Tom Miller has served up a boatload of appetizers in his new border anthology, Writing on the Edge.
Drawing from literary and genre fiction, memoir, essay, history, poetry, corrido and other song lyrics, it includes writers as varied as Paco Ignacio Taibo II, Vladimir Mayakovsky, Maya Angelou and a slew of other folks this reader just got introduced to. He offers up this rich, difficult, celebration with straight shots, and it's pretty guaranteed to make the border vigilantes dyspeptic.
Widely published Tucson writer Miller applied specific selection criteria for this collection: The writing must relate to the 20 miles by 2,000 of the U.S.-Mexican border; it must include the border in its storyline; and it must ignite the "literary sparks that flash from America's third rail."
After a thoughtful, irreverent introduction (both examining the nature of border literature and imagining a new maquiladora program of shipping words across the line to be assembled into marketable short stories), Miller sets to work. He divides his 80 entries into eight categories. He moves from seduction into the region through generational movement, attraction to the other side, examination of the history, complications, stereotypes, raw edges that the area slices, and the discomforts of the cultural symbiosis.

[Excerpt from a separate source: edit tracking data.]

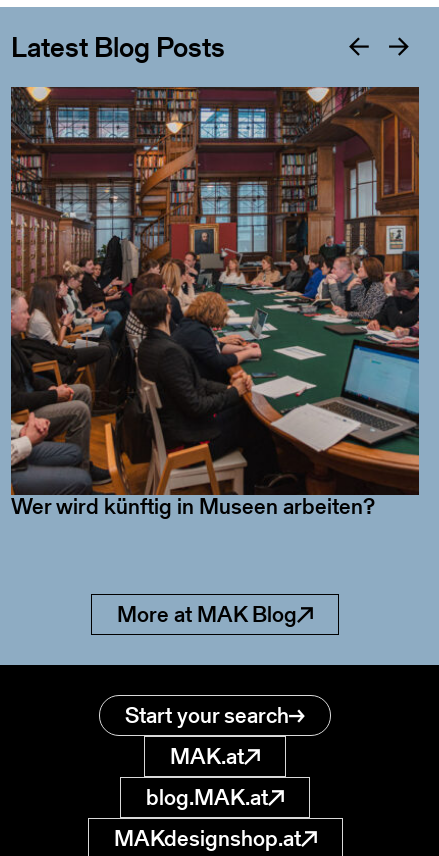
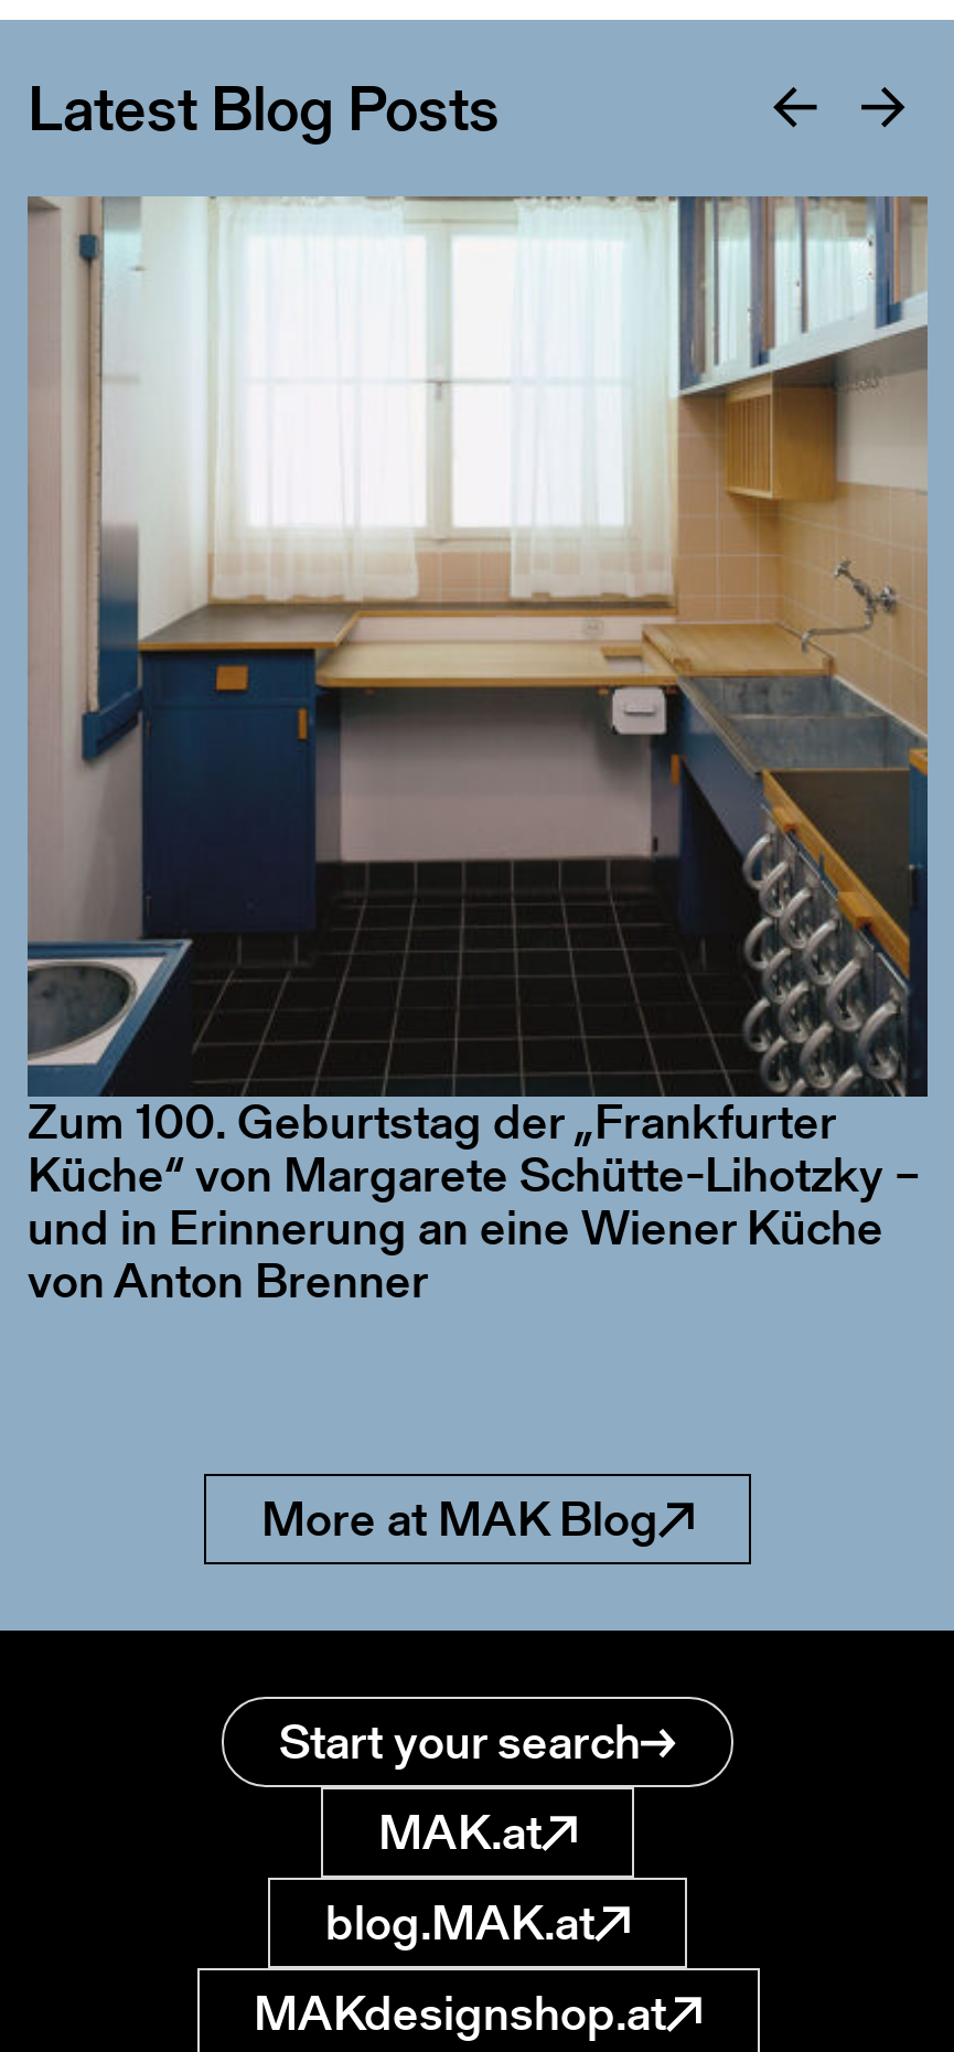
[10,86,420,436] [image] -> [28,196,930,1090] [image]
[11,491,375,522] Wer wird künftig in Museen arbeiten? -> [28,1088,921,1315] Zum 100. Geburtstag der „Frankfurter | Küche“ von Margarete Schütte-Lihotzky – | und in Erinnerung an eine Wiener Küche | von Anton Brenner

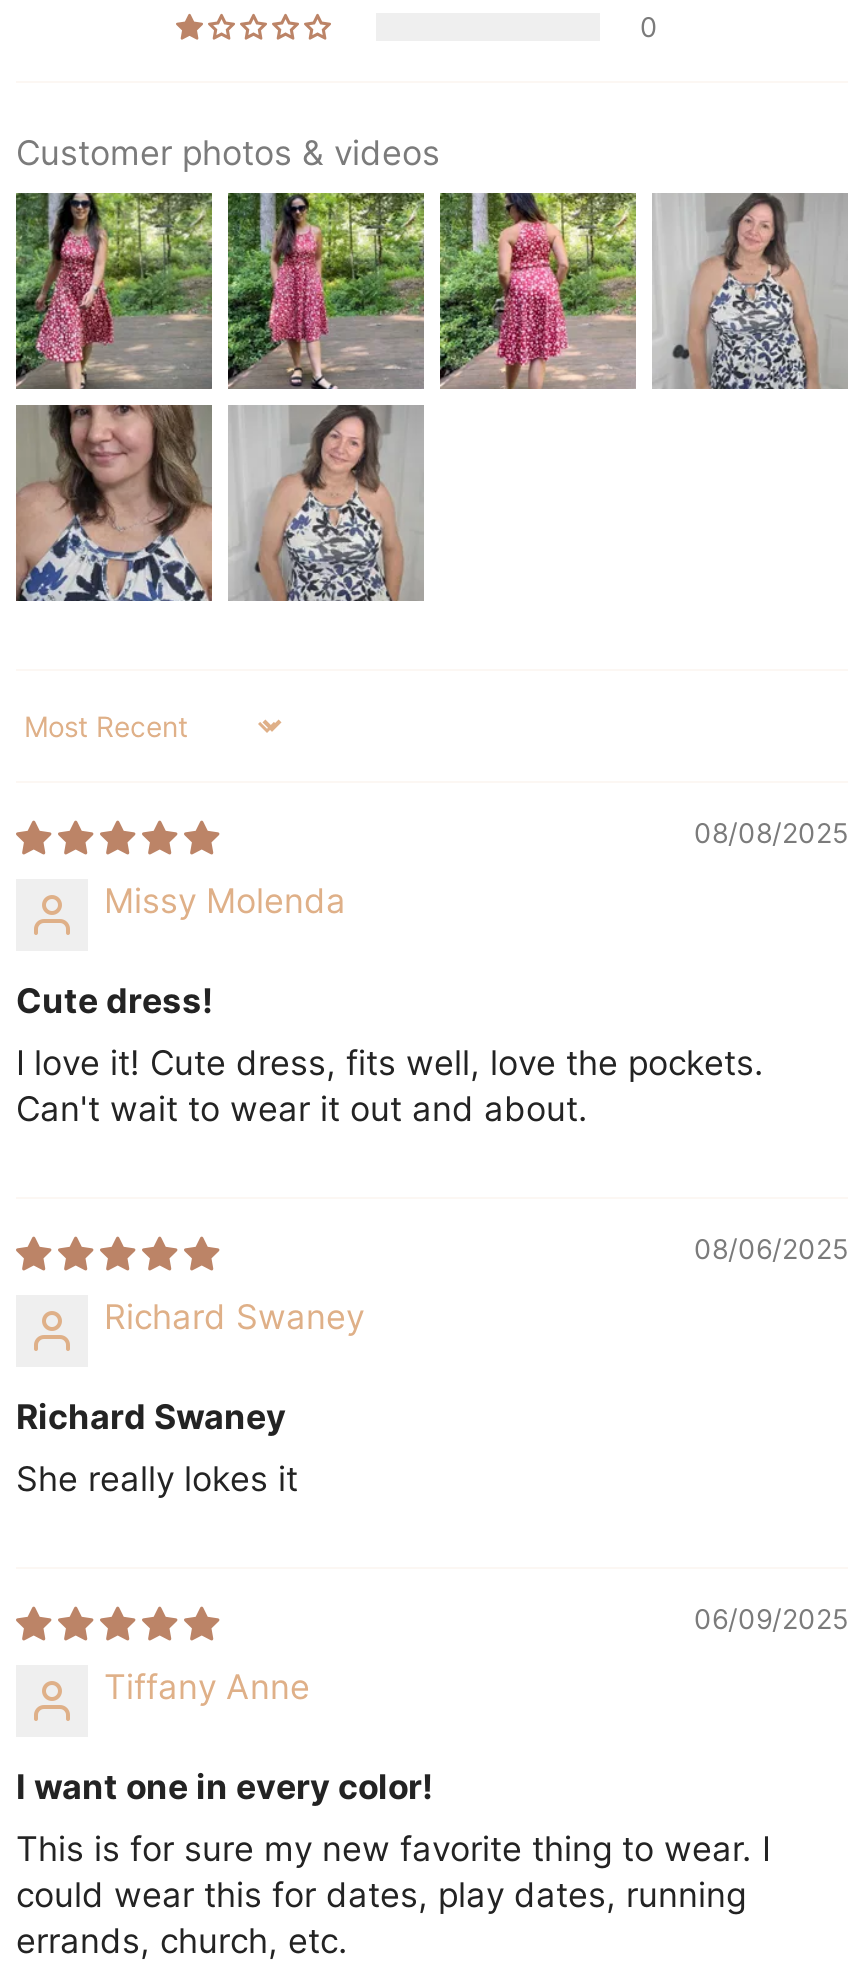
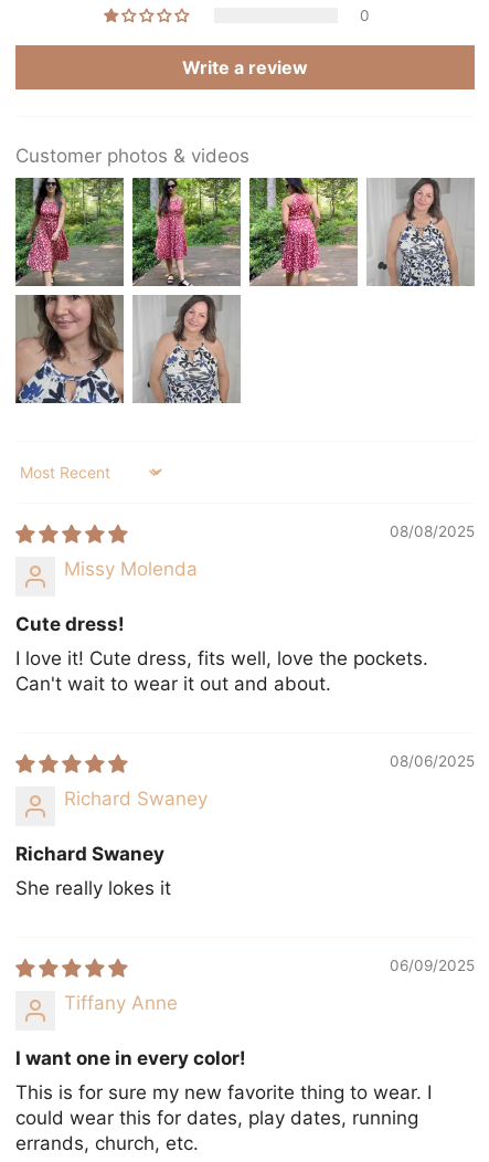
none -> [182,57,308,79] Write a review

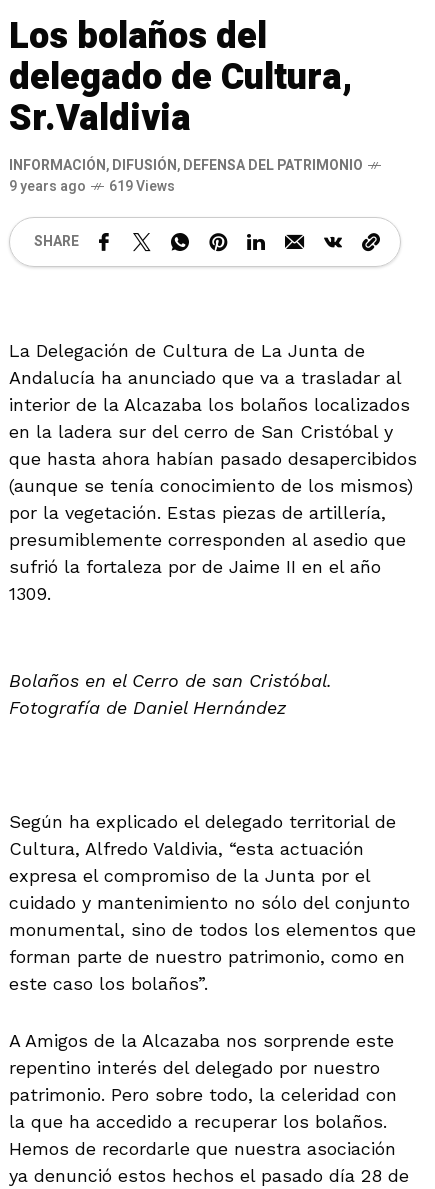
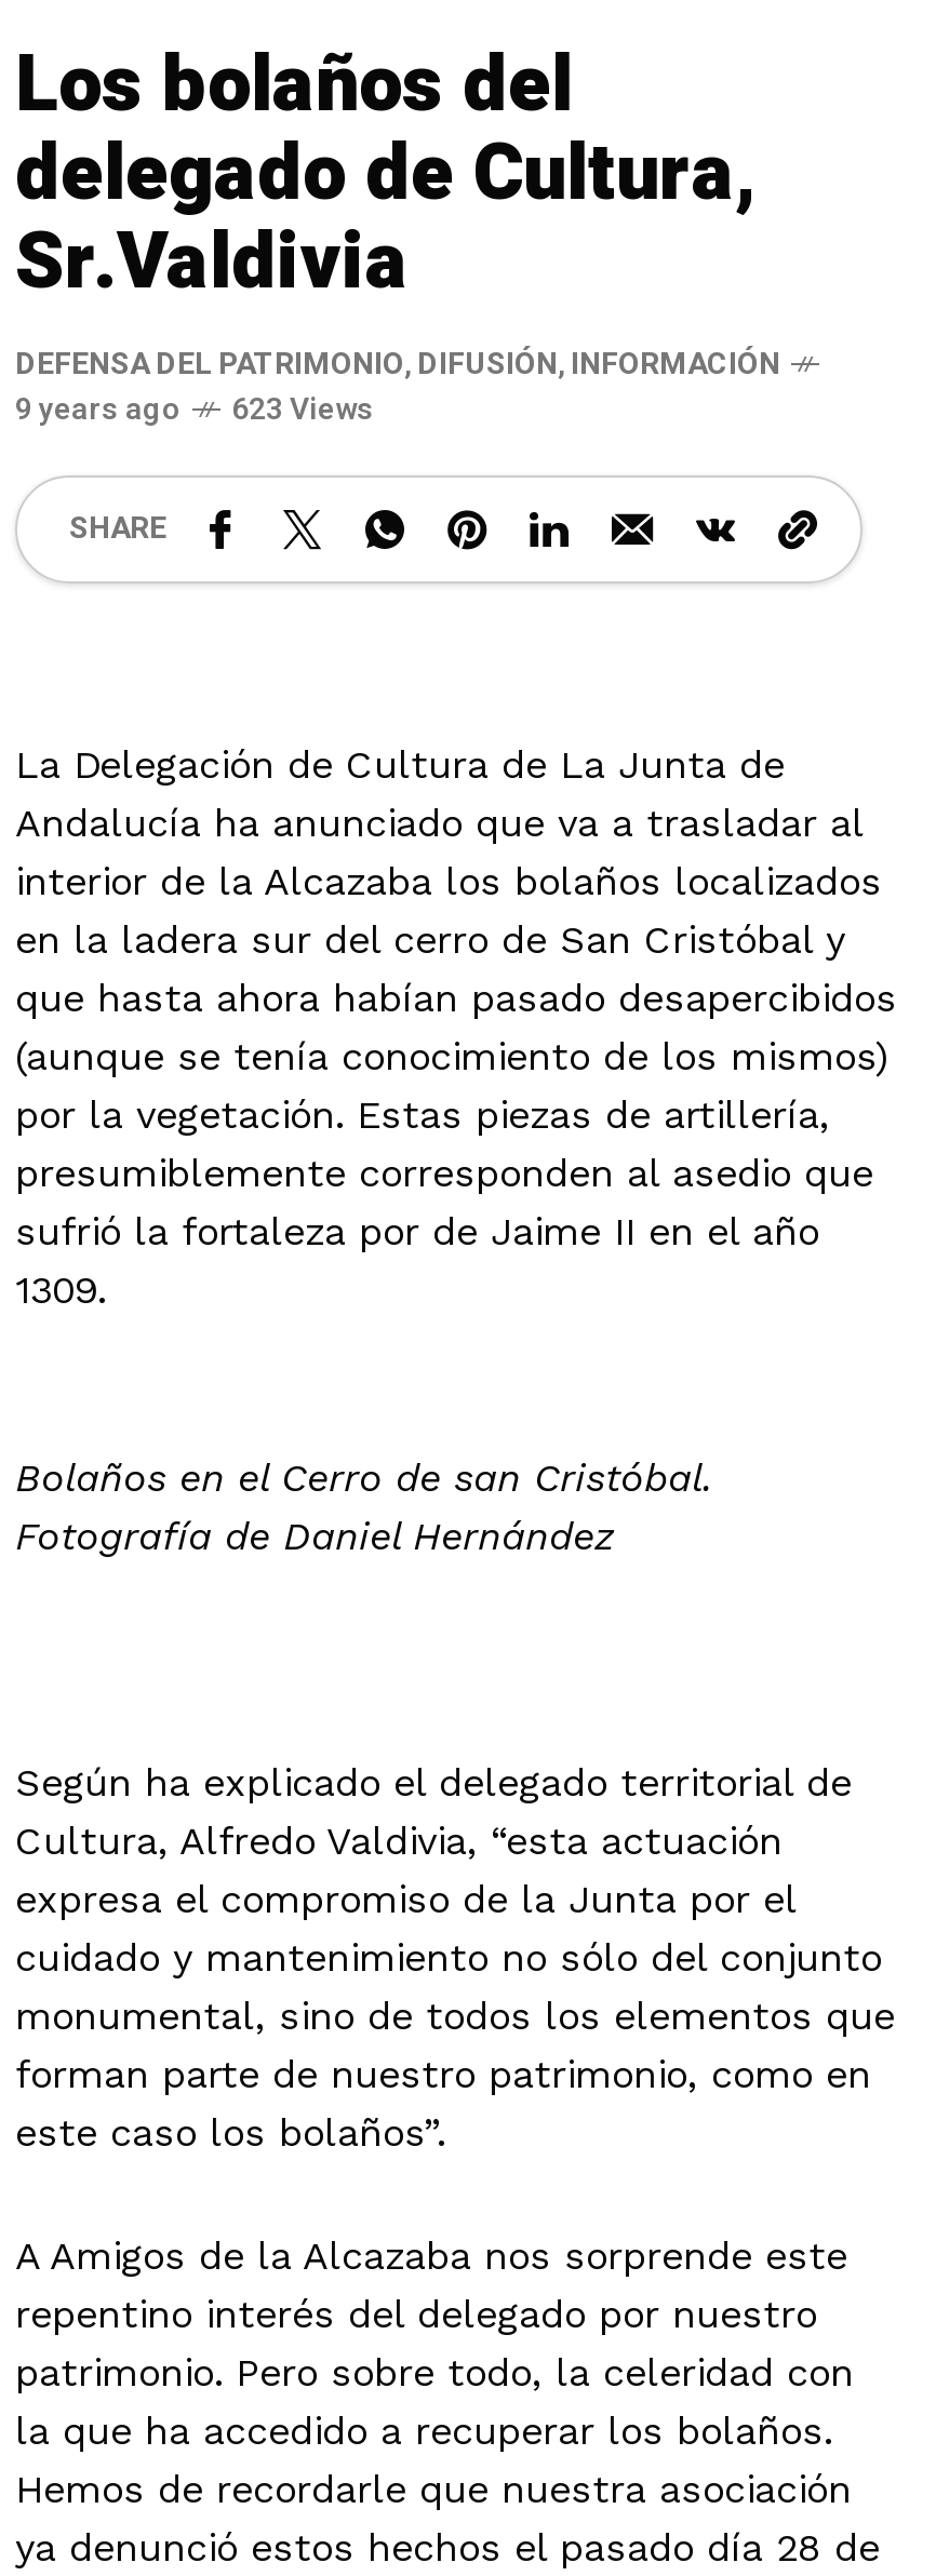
[9,155,363,176] INFORMACIÓN, DIFUSIÓN, DEFENSA DEL PATRIMONIO -> [15,341,780,386] DEFENSA DEL PATRIMONIO, DIFUSIÓN, INFORMACIÓN
[9,176,175,197] 9 years ago 619 Views -> [15,386,374,432] 9 years ago 623 Views

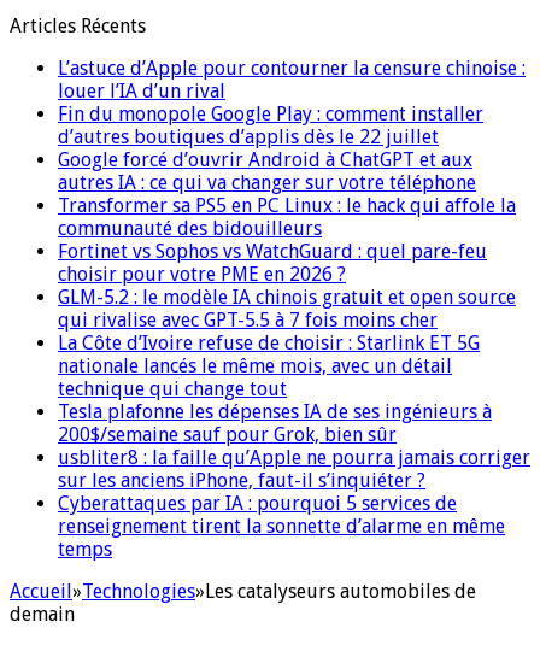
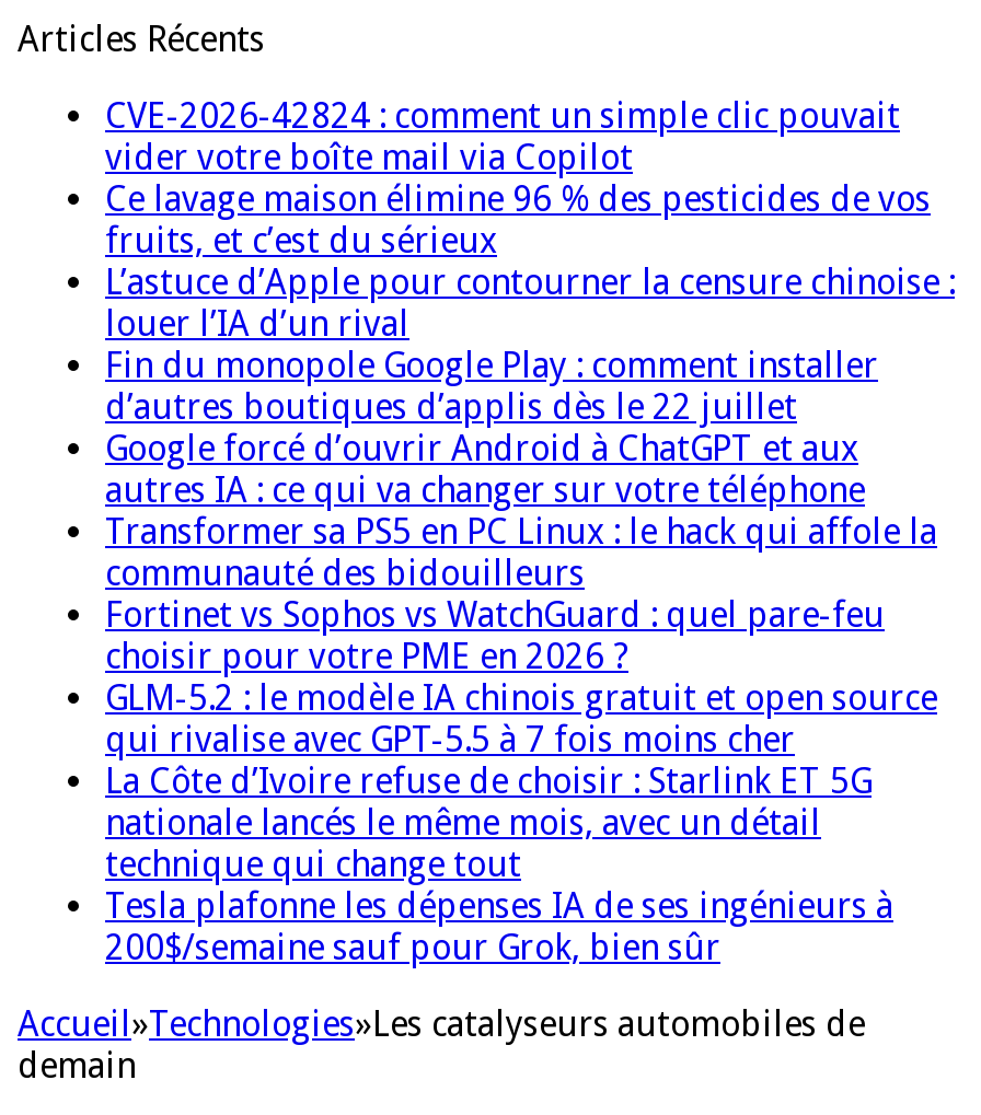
none -> [105,95,931,261] CVE-2026-42824 : comment un simple clic pouvait | vider votre boîte mail via Copilot | Ce lavage maison élimine 96 % des pesticides de vos | fruits, et c’est du sérieux
moved [58,56,526,446] -> [105,261,955,968]: L’astuce d’Apple pour contourner la censure chinoise : | louer l’IA d’un rival | Fin du monopole Google Play : comment installer | ... | Tesla plafonne les dépenses IA de ses ingénieurs à | 200$/semaine sauf pour Grok, bien sûr
[58,446,530,560] usbliter8 : la faille qu’Apple ne pourra jamais corriger | sur les anciens iPhone, faut-il s’inquiéter ? | Cyberattaques par IA : pourquoi 5 services de | renseignement tirent la sonnette d’alarme en même | temps -> none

The "seduction" section--with pieces that "tax all five senses"--are impressionistic, undulating; the best are hard-edged lyrical. In "Guerrero Viejo," Mexican essayist Elena Poniatowska describes a village destroyed by a bi-national water project: "Guerrero Viejo is a stone in the sun, a hard, implacable sun. ... Stone, the men's heads, and stone, their bones, scattered there. ... Stone the memory, stone the hunger, stone the destiny, and stone the end."
Sandra Cisneros and Victor Villaseñor appear in Part Two, Villaseñor with a surprisingly candid account of how one of his ancestors was induced to naively sacrifice body and freedom to help his mother. Cisneros' terrific, short piece, "Mericans," nails character, setting, gender, church and stupid Gringos through her sassy child narrator. (While "the awful grandmother" mumbles interminable prayers for Uncle Fat-Face in the Mexican church smelling of the "inside of an ear," where the "big miracle" is the Virgin of Guadalupe on the main altar, and the little miracle is the crooked cross on the side altar, she and her American brothers let an American couple mistake them for local color and trade gum for photos.)
The collection is replete with this sort of knowing, unequal negotiation, complicated and exacerbated by the undefinable nature of the border itself. Geographic, personal, social and political themes recur. The settings are the inhospitable desert or cliffs between the countries; the tempting, treacherous Rio Grande/R'o Bravo; the sordid streets of the border cities.
Representative of the personal reminiscences is the excerpt from Mexican educator José Vasconcelos' A Mexican Ulysses, in which a Mexican-born child who aspires to be a philosopher has to prove himself to his American schoolmates by taking a razor to the schoolyard. The reminders of the fundamental inequalities of the very poor being neighbors to the very rich are inescapable.
A challenging undertaking, the greatest strength of this collection is also its greatest weakness: sheer numbers. So many writers, so little space. The result is breadth rather than depth. With prose entries averaging about four pages in length, they're often too short to present a rounded character, examined theme, balanced work or sufficient context to appreciate them.
Having said that, this teacher/critic can't help reading anthologies like the schoolmarm she was. While grousing a bit about brevity and superficiality, I'd recommend it both for personal libraries and for the classroom. It speaks what was long unspoken or conveniently ignored. It introduces writers we might not have known, and Miller has provided an informative contributors section. It's a study in composition and rhetorical styles, and it tells some memorable tales. As a table of literary appetizers, it whets the appetite for more.
Buy it just for Miller's own entertaining account of searching for Al Capone's bar, or for Maya Angelou's memoir piece on accompanying her father on a sin-jaunt to Baja, or for Uruguayan Eduardo Galeano's spare, muscular, powerful historical piece involving slave-owner Vice-President Calhoun and slave-free Mexico.
And if they wouldn't retaliate by shooting up water stations, send it to our loyal border militia to read Charles Bowden's unforgettable, sobering description of trekking the desert route behind migrants headed north.